━━━ DATA FOR ANALYSIS ━━━
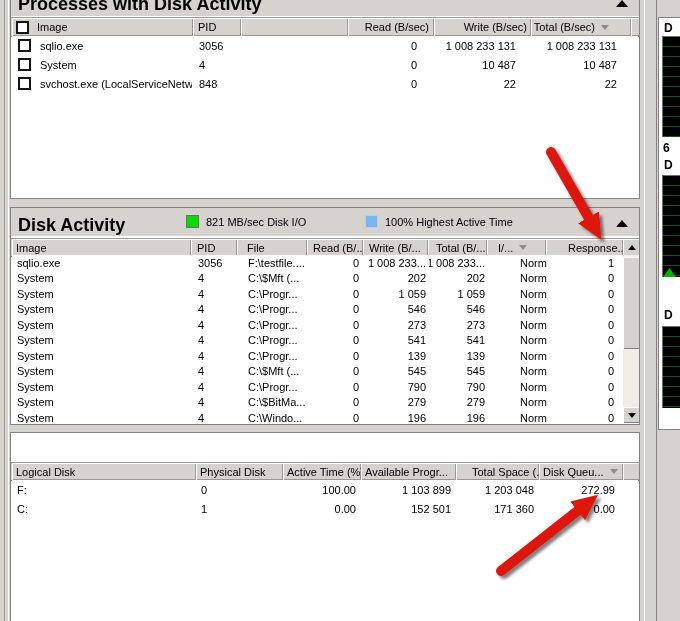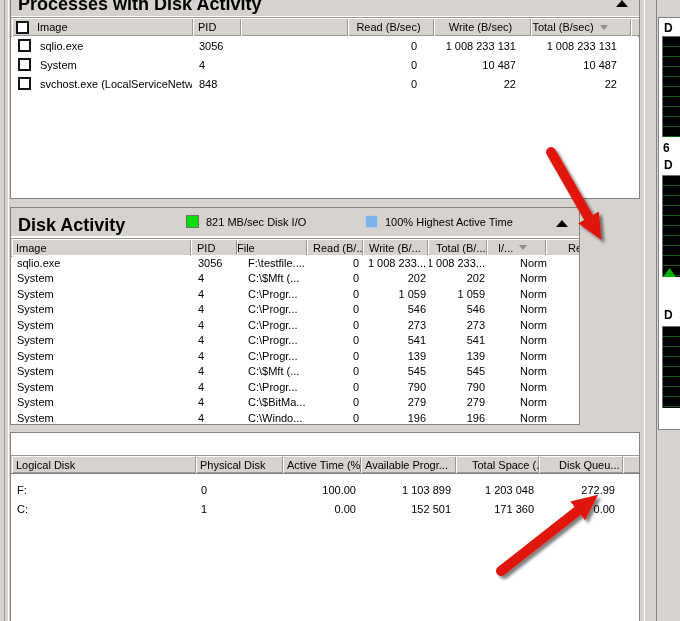"Read (B/sec)" .th.r { justify-content: center -> flex-end }
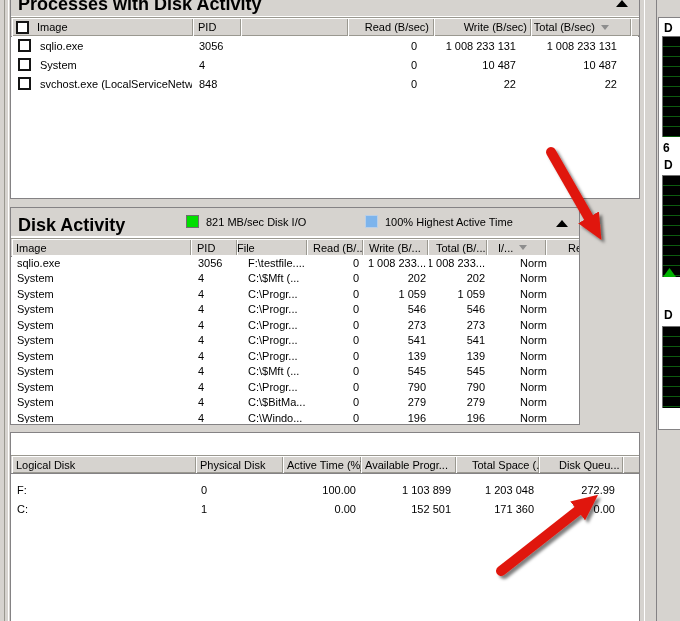"Disk Activity" section.panel { width: 570px -> 630px }
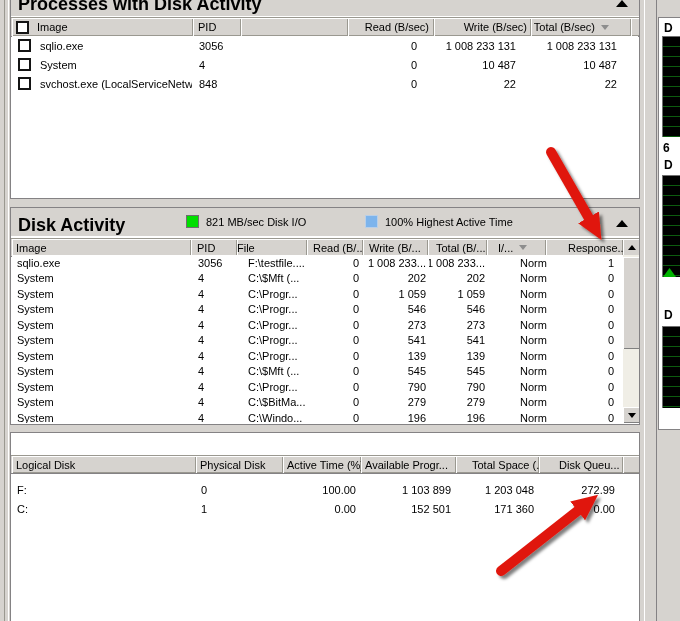"File" div.th { padding-left: 0 -> 10px }
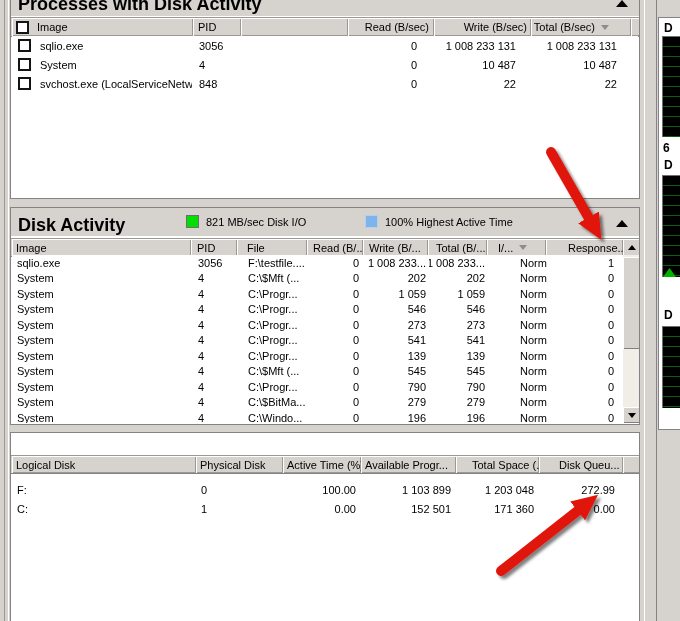"Logical Disk" div.thead { top: 22px -> 29px }
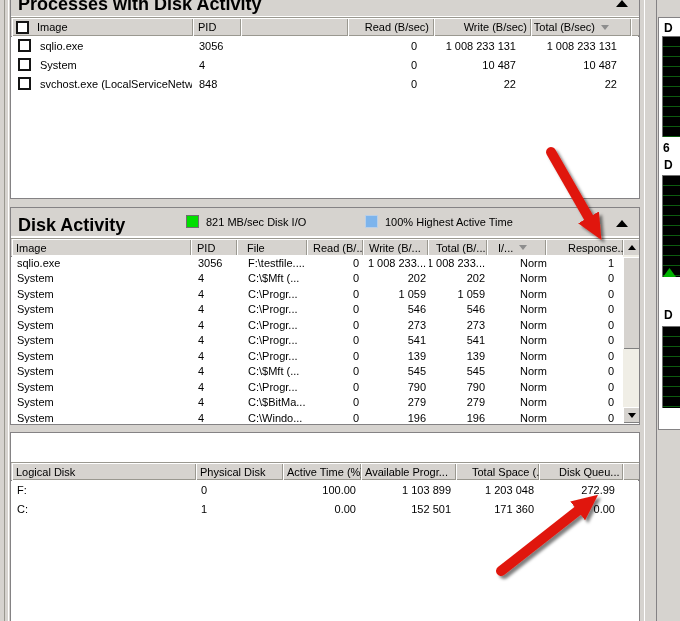"Disk Queu..." div.th { padding-left: 20px -> 4px }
━━━
* [WHAT IS NEEDED]
The expected output is the full material above, word for word, without pictures.

* [ANSWER BELOW]
"Read (B/sec)" .th.r { justify-content: center -> flex-end }
"Disk Activity" section.panel { width: 570px -> 630px }
"File" div.th { padding-left: 0 -> 10px }
"Logical Disk" div.thead { top: 22px -> 29px }
"Disk Queu..." div.th { padding-left: 20px -> 4px }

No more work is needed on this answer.